▸ WORK INSTRUCTIONS
When you transcribe the listing, keep each line exact and drop the pictures.

▸ ENTRIES SUPPLIED
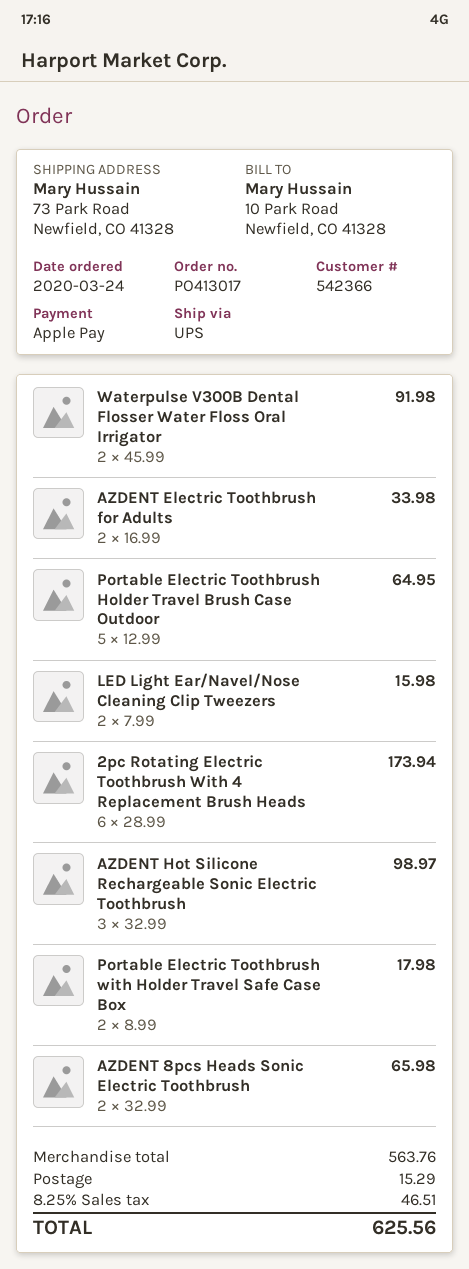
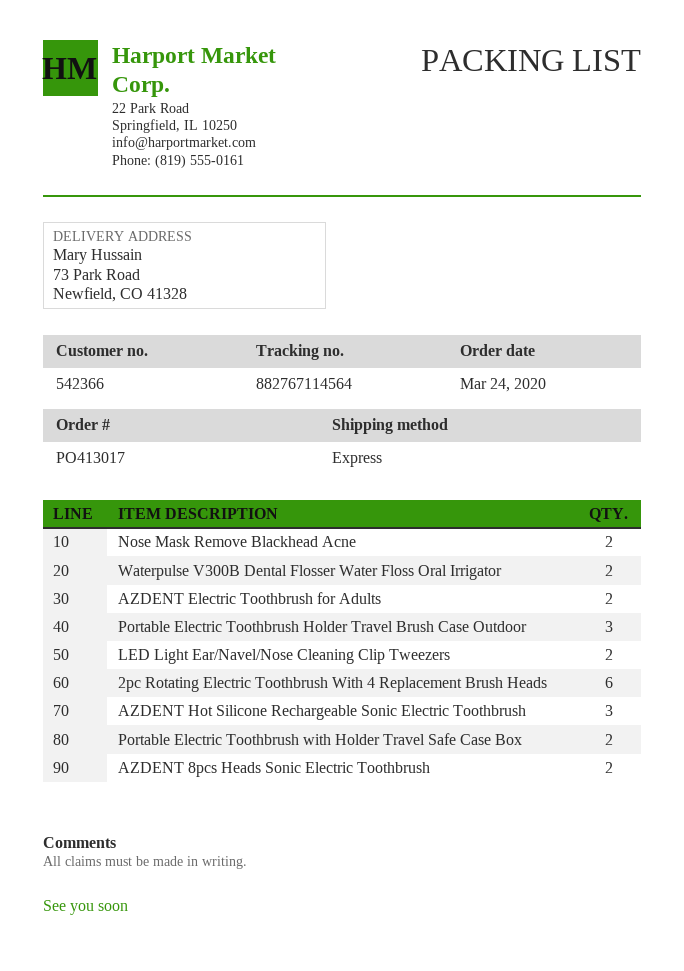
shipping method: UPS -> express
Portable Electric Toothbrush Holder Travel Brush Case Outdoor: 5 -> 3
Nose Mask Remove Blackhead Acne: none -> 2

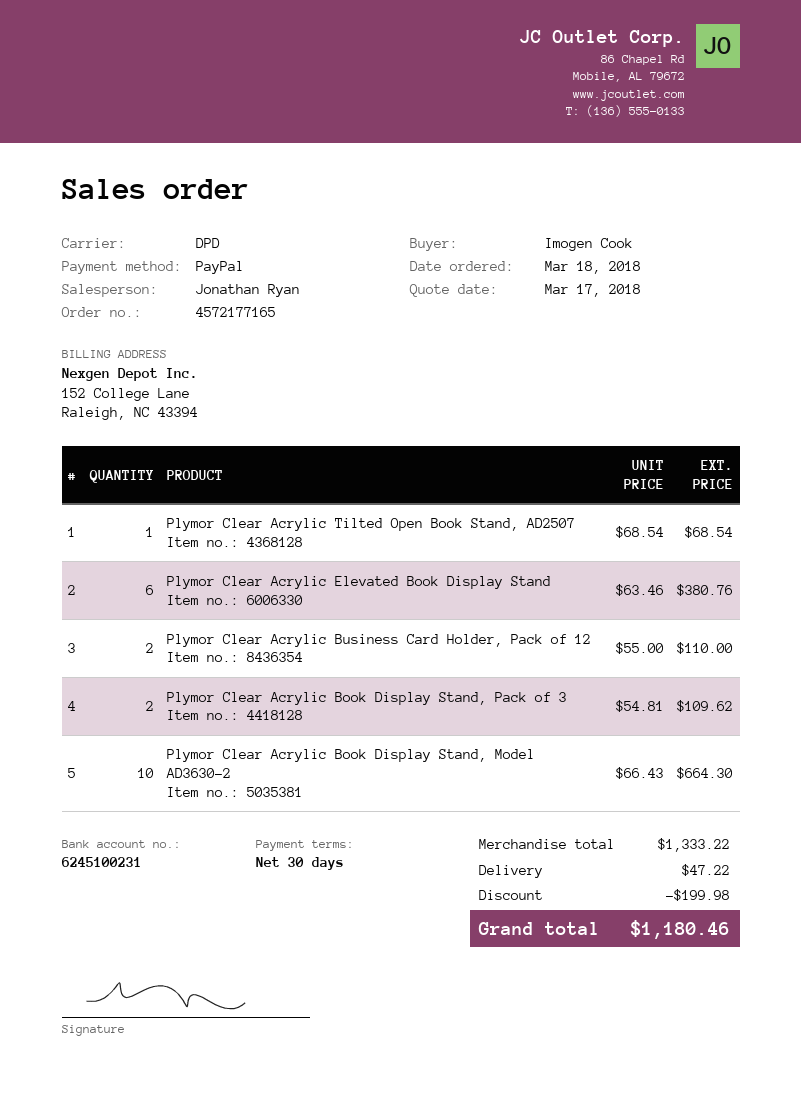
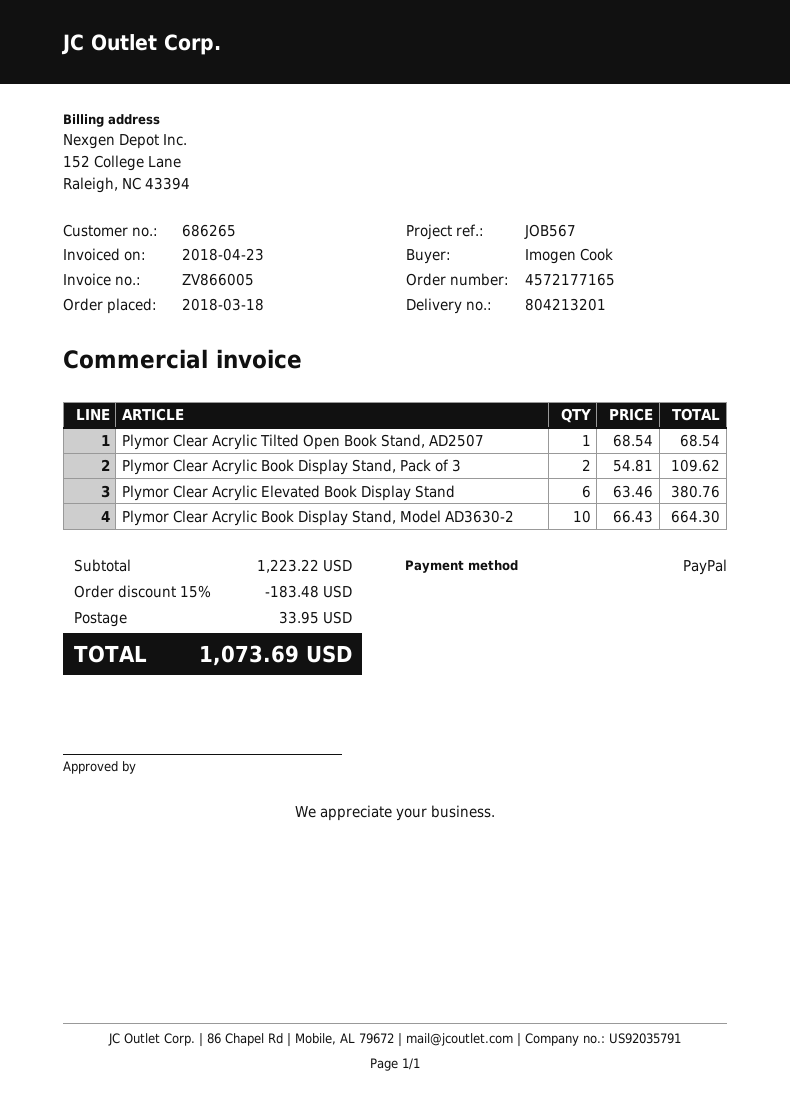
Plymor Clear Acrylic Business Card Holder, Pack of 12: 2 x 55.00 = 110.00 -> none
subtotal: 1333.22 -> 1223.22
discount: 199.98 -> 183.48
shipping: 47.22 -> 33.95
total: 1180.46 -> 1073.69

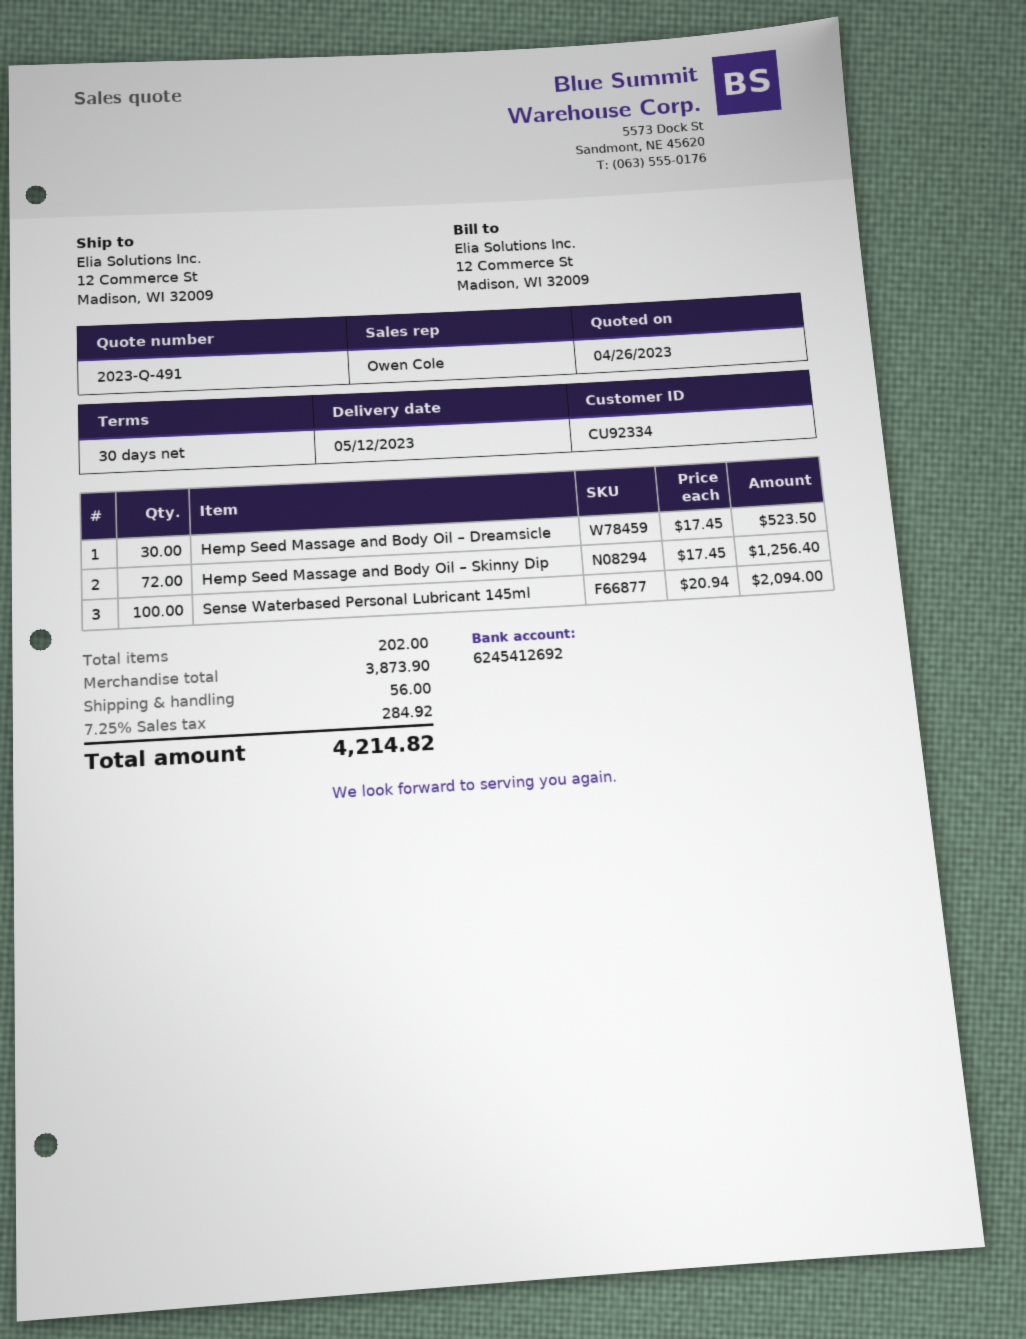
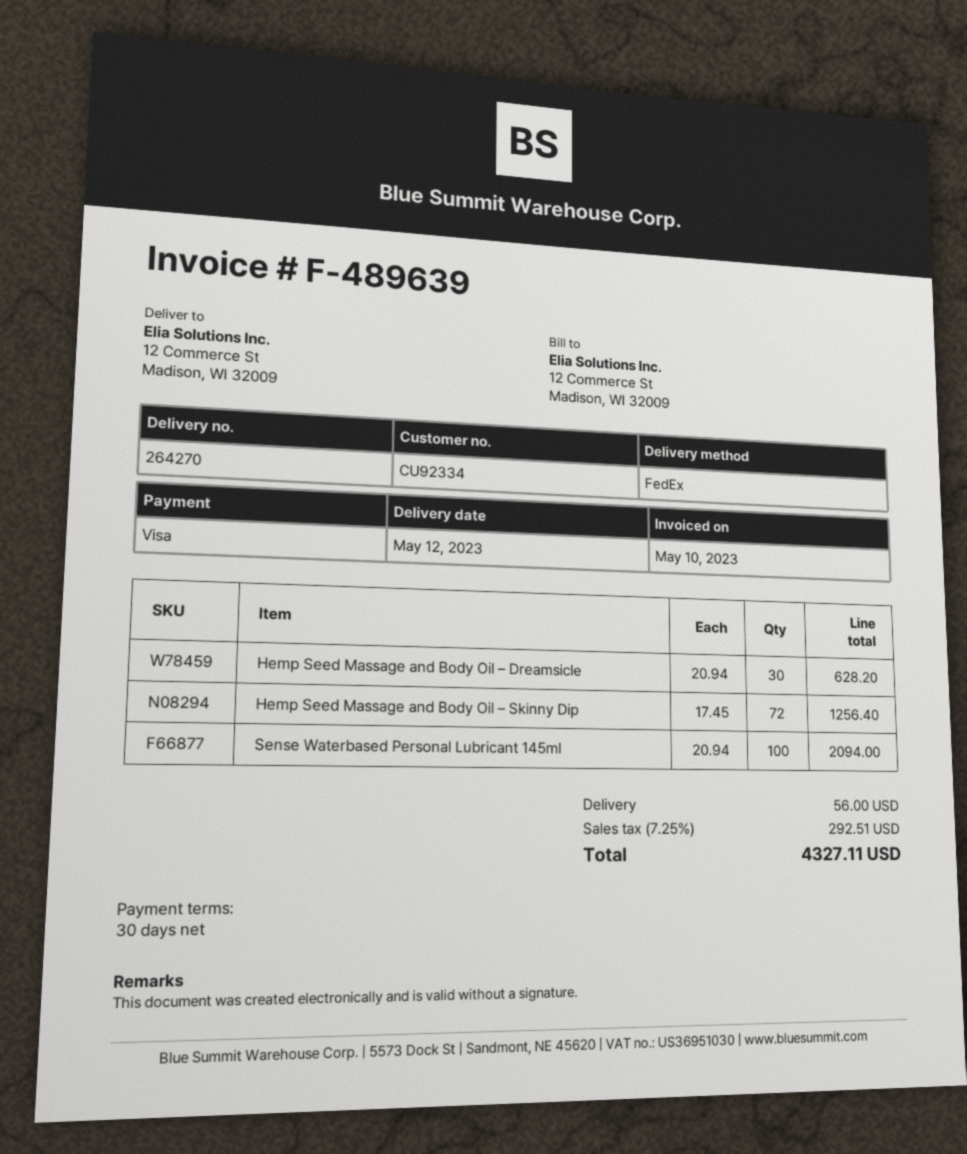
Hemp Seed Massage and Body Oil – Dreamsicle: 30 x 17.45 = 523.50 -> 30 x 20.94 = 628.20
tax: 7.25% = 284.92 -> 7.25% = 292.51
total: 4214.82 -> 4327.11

▸ FINISHED TASK
shipping method: UPS -> express
Portable Electric Toothbrush Holder Travel Brush Case Outdoor: 5 -> 3
Nose Mask Remove Blackhead Acne: none -> 2

Plymor Clear Acrylic Business Card Holder, Pack of 12: 2 x 55.00 = 110.00 -> none
subtotal: 1333.22 -> 1223.22
discount: 199.98 -> 183.48
shipping: 47.22 -> 33.95
total: 1180.46 -> 1073.69

Hemp Seed Massage and Body Oil – Dreamsicle: 30 x 17.45 = 523.50 -> 30 x 20.94 = 628.20
tax: 7.25% = 284.92 -> 7.25% = 292.51
total: 4214.82 -> 4327.11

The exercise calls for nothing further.